Menstrual cramps, when due to functional problems and the release of prostaglandin F2alpha in the menstrual fluid, are a common monthly problem in menstruating women. The usual immediate treatments are anti-inflammatory drugs and prostaglandin inhibitors. One such nonsteroidal anti-inflammatory (NSAID) is mefenamic acid.
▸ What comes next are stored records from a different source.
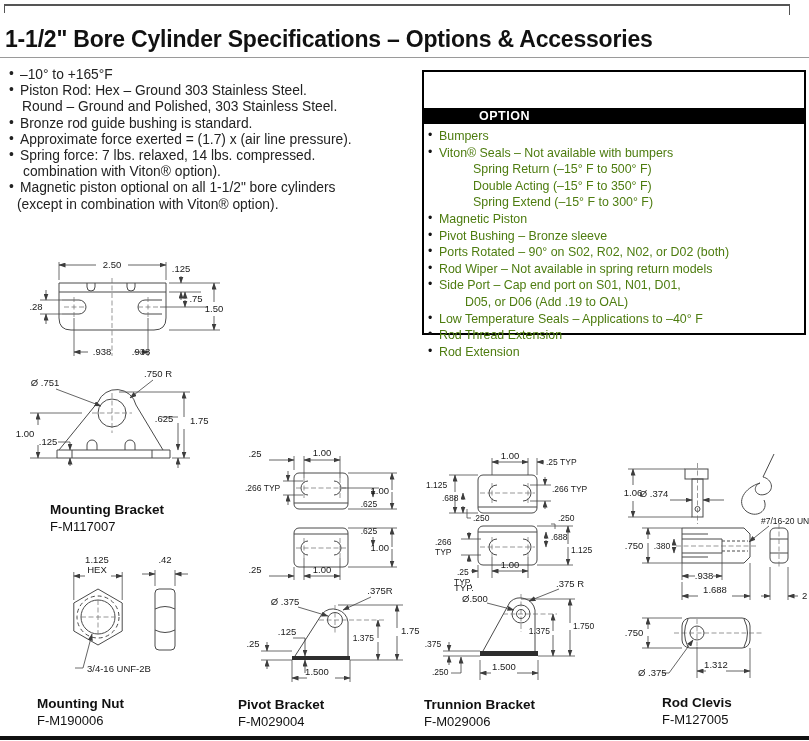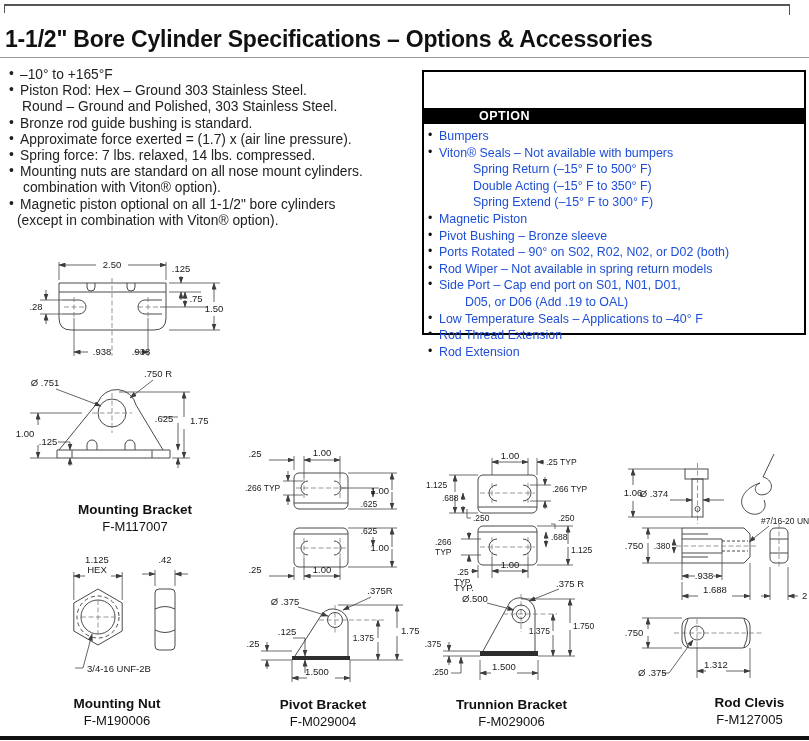"Bumpers" .opt-items { color: #1d4ed8 -> #4d7c0f }
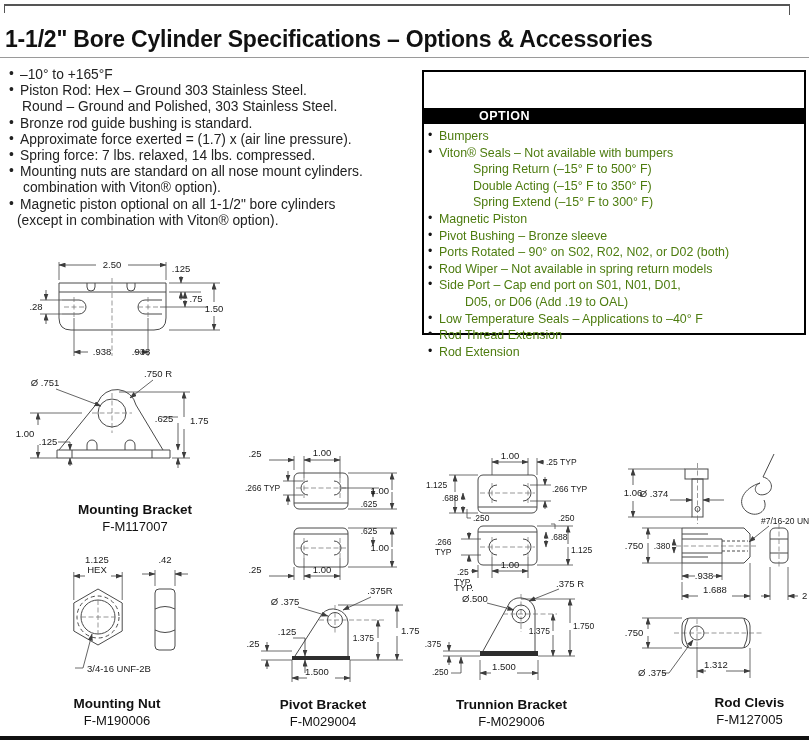"Mounting nuts are standard on" div.s { html: <div>Mounting nuts are standard on all nose mount cylinders.</div> -> none }
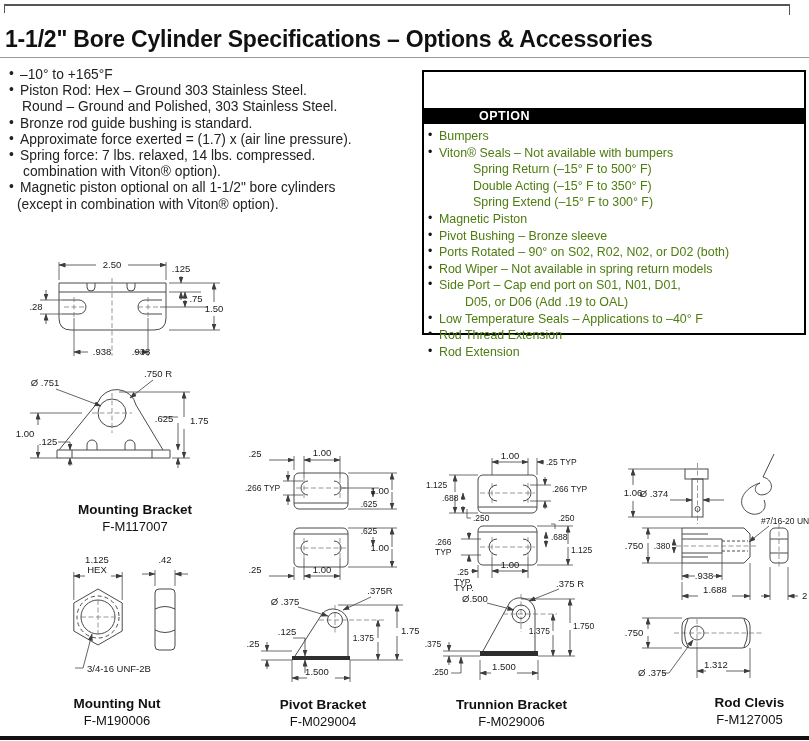"Mounting Bracket" .dlabel { text-align: center -> none }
A prospective, randomized, crossover study was conducted for 2 months in 122 Iranian women aged 18-25 who had functional menstrual cramps, called primary dysmenorrhea. Group 1 received 3 peppermint oil capsules once daily for 3 days after the onset of the menses, followed by no treatment the next menstrual cycle. As best can be determined from the published study, one capsule contained 187 mg of peppermint oil. During the third menstrual cycle, these women were given 1 capsule of mefenamic acid every 8 hours for 3 days. Group 2 received these same treatments, but in reverse order: mefenamic acid cycle one, then no treatment, then peppermint oil for the third menstrual period.

Pain intensity, pain timing and bleeding amount were assessed. Both mefenamic acid and peppermint oil significantly reduced the severity of pain and there was no significant difference between the two. They also both reduced the duration of pain although mefenamic acid reduced duration more than the peppermint oil. Mefenamic acid significantly reduced bleeding, with a non-significant and slight increase with peppermint oil. Mefenamic acid did not improve nausea and vomiting, while peppermint oil significantly decreased both. Lastly, peppermint oil reduced diarrhea about four times greater than mefenamic acid.861220730

Commentary: Peppermint contains the important active constituent, menthol, which exerts its effect on the myometrium (muscle wall of the uterus) contractions by inhibiting prostaglandin F2alpha and oxytocin. Peppermint also has analgesic and anti-inflammatory activity which also explains its effect on improving vomiting and diarrhea. Drugs like mefenamic acid have potential complications such as gastrointestinal bleeding, gastrointestinal ulcers, flatulence, indigestion, stomach pain, and the worsening of colitis. While the average pain intensity and bleeding was significantly lower in the mefenamic acid group, the small difference was such that many women will gain sufficient relief with peppermint oil. I am especially familiar with using peppermint oil for the smooth muscle contractions of irritable bowel syndrome in which it is used one capsule twice daily between meals, but am eager to recommend it for primary dysmenorrhea, although I will look closely at the dosages of peppermint oil products, and consider different regimens rather than the 3 capsules all at once of 187 mg per capsule, once per day during the first 3 days of the menses that was used in this study.

Reference: Masoumi S, Asi H, Poorolajal J, et al. Evaluation of mint efficacy regarding dysmenorrhea in comparison with mefenamic acid: A double blinded randomized crossover study. Iran J Nurse Midwifery Res 2016;21(4):363-367.